**Task prompt:** Every entry that follows should be written out again exactly.

[Edit difference data]
----

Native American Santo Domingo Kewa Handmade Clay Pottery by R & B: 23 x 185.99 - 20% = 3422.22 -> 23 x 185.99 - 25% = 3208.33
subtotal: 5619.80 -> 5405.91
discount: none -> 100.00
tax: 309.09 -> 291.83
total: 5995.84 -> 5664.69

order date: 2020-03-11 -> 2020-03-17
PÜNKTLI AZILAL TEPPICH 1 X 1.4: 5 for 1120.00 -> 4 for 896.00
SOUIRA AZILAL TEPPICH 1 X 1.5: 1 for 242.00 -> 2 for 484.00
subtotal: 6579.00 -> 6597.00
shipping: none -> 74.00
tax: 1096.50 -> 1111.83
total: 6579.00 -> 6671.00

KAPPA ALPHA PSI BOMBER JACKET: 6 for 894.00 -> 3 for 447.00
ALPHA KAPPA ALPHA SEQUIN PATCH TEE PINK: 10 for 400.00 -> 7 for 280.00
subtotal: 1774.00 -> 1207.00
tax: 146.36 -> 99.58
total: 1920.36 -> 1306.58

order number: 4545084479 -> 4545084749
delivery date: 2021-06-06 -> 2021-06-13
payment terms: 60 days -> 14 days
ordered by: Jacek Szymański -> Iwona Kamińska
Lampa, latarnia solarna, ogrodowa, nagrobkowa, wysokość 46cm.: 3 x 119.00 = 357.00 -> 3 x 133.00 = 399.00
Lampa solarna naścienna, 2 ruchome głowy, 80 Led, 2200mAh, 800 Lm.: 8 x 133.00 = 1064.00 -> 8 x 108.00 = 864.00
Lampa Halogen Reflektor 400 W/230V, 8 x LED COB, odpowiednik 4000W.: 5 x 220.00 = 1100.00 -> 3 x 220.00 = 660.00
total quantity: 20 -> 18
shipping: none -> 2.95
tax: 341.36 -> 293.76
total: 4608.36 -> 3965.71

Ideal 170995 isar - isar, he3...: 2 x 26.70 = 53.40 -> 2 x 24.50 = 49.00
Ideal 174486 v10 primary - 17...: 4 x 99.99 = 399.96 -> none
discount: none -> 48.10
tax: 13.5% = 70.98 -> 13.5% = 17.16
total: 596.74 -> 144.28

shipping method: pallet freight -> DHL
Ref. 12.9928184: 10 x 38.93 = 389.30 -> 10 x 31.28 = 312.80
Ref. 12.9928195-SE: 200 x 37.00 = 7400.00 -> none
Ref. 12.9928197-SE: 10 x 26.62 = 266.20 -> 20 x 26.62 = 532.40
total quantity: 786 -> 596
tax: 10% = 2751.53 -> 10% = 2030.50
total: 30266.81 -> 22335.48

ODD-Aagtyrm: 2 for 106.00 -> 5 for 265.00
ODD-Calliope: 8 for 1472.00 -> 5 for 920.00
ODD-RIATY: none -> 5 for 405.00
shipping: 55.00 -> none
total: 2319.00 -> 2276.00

----

**Reply:**
Native American Santo Domingo Kewa Handmade Clay Pottery by R & B: 23 x 185.99 - 20% = 3422.22 -> 23 x 185.99 - 25% = 3208.33
subtotal: 5619.80 -> 5405.91
discount: none -> 100.00
tax: 309.09 -> 291.83
total: 5995.84 -> 5664.69

order date: 2020-03-11 -> 2020-03-17
PÜNKTLI AZILAL TEPPICH 1 X 1.4: 5 for 1120.00 -> 4 for 896.00
SOUIRA AZILAL TEPPICH 1 X 1.5: 1 for 242.00 -> 2 for 484.00
subtotal: 6579.00 -> 6597.00
shipping: none -> 74.00
tax: 1096.50 -> 1111.83
total: 6579.00 -> 6671.00

KAPPA ALPHA PSI BOMBER JACKET: 6 for 894.00 -> 3 for 447.00
ALPHA KAPPA ALPHA SEQUIN PATCH TEE PINK: 10 for 400.00 -> 7 for 280.00
subtotal: 1774.00 -> 1207.00
tax: 146.36 -> 99.58
total: 1920.36 -> 1306.58

order number: 4545084479 -> 4545084749
delivery date: 2021-06-06 -> 2021-06-13
payment terms: 60 days -> 14 days
ordered by: Jacek Szymański -> Iwona Kamińska
Lampa, latarnia solarna, ogrodowa, nagrobkowa, wysokość 46cm.: 3 x 119.00 = 357.00 -> 3 x 133.00 = 399.00
Lampa solarna naścienna, 2 ruchome głowy, 80 Led, 2200mAh, 800 Lm.: 8 x 133.00 = 1064.00 -> 8 x 108.00 = 864.00
Lampa Halogen Reflektor 400 W/230V, 8 x LED COB, odpowiednik 4000W.: 5 x 220.00 = 1100.00 -> 3 x 220.00 = 660.00
total quantity: 20 -> 18
shipping: none -> 2.95
tax: 341.36 -> 293.76
total: 4608.36 -> 3965.71

Ideal 170995 isar - isar, he3...: 2 x 26.70 = 53.40 -> 2 x 24.50 = 49.00
Ideal 174486 v10 primary - 17...: 4 x 99.99 = 399.96 -> none
discount: none -> 48.10
tax: 13.5% = 70.98 -> 13.5% = 17.16
total: 596.74 -> 144.28

shipping method: pallet freight -> DHL
Ref. 12.9928184: 10 x 38.93 = 389.30 -> 10 x 31.28 = 312.80
Ref. 12.9928195-SE: 200 x 37.00 = 7400.00 -> none
Ref. 12.9928197-SE: 10 x 26.62 = 266.20 -> 20 x 26.62 = 532.40
total quantity: 786 -> 596
tax: 10% = 2751.53 -> 10% = 2030.50
total: 30266.81 -> 22335.48

ODD-Aagtyrm: 2 for 106.00 -> 5 for 265.00
ODD-Calliope: 8 for 1472.00 -> 5 for 920.00
ODD-RIATY: none -> 5 for 405.00
shipping: 55.00 -> none
total: 2319.00 -> 2276.00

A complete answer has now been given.